§ **SOURCE RECORDS**:
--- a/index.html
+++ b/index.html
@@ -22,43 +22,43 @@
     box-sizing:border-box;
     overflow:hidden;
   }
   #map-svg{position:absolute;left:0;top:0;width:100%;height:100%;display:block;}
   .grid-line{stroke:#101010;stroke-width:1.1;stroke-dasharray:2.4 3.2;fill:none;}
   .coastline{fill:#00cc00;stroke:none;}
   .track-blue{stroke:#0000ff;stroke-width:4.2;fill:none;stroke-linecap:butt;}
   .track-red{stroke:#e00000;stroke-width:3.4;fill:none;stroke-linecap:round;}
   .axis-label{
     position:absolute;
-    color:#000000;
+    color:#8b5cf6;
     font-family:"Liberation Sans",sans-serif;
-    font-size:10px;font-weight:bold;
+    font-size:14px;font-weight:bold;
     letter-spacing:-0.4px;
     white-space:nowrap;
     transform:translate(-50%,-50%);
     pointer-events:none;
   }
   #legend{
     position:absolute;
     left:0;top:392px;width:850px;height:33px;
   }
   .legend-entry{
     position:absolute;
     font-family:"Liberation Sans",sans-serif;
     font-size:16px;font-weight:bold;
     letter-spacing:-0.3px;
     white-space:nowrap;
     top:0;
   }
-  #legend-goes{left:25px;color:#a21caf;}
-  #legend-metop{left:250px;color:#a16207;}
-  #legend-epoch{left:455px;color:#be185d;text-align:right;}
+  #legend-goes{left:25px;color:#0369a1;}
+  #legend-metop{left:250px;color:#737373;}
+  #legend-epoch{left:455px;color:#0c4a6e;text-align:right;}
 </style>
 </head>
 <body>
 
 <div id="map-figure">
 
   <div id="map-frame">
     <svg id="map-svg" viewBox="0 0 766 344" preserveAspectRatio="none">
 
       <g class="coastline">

--

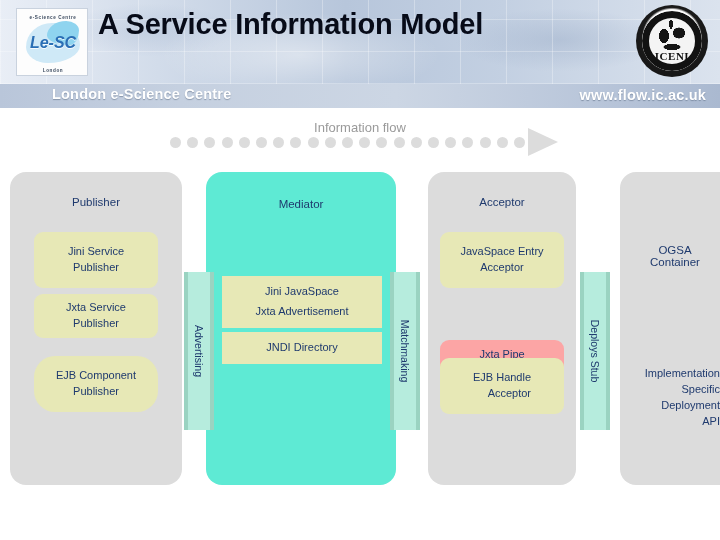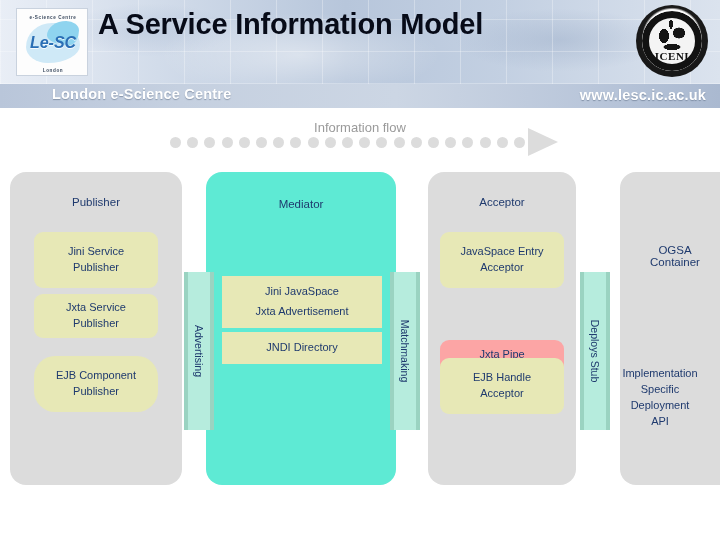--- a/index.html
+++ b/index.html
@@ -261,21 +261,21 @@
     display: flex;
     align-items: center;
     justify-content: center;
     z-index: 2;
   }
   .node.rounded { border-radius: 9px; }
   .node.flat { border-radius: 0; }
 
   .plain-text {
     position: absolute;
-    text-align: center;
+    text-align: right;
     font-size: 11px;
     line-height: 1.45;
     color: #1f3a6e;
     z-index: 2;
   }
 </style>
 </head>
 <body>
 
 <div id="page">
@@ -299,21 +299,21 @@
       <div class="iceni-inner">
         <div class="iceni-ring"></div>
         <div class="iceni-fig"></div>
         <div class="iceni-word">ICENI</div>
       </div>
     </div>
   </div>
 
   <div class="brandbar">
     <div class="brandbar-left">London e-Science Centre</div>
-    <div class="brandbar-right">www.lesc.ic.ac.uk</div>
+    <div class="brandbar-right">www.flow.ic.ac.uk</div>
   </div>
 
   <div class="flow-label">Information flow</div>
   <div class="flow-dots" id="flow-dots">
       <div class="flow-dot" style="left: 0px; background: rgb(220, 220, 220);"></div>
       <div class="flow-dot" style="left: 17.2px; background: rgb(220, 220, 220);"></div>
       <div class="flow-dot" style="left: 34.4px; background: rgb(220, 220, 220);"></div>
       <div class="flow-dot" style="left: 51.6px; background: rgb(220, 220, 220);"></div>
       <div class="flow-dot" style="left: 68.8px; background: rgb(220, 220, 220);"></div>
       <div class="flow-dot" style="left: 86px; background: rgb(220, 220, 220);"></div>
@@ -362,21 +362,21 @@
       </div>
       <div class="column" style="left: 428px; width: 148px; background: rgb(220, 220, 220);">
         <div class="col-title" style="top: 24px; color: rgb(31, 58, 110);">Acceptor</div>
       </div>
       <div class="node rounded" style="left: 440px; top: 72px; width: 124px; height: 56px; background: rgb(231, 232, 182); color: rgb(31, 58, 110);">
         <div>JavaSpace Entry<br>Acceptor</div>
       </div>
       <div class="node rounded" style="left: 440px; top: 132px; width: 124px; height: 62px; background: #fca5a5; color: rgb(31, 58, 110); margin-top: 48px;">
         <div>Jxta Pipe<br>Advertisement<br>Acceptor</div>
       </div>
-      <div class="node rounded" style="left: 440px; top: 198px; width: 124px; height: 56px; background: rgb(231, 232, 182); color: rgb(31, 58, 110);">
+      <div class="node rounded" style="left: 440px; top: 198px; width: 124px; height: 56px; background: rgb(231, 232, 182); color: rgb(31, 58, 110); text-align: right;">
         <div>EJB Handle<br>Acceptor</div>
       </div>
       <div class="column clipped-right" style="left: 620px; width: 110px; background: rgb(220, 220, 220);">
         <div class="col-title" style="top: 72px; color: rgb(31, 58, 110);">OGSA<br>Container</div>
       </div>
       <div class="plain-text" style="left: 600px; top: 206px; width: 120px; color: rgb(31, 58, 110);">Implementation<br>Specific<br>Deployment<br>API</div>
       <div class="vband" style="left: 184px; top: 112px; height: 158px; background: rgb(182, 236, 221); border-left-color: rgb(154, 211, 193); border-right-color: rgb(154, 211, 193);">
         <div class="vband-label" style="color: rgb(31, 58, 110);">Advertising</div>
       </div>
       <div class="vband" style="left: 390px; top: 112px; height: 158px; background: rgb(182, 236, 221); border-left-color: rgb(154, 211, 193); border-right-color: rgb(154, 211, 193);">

§ **PROBLEM REQUIREMENTS**: Filter the records above and return every line that holds the word "metop".

§ **SOLUTION TO THE EXERCISE**:
-  #legend-metop{left:250px;color:#a16207;}
+  #legend-metop{left:250px;color:#737373;}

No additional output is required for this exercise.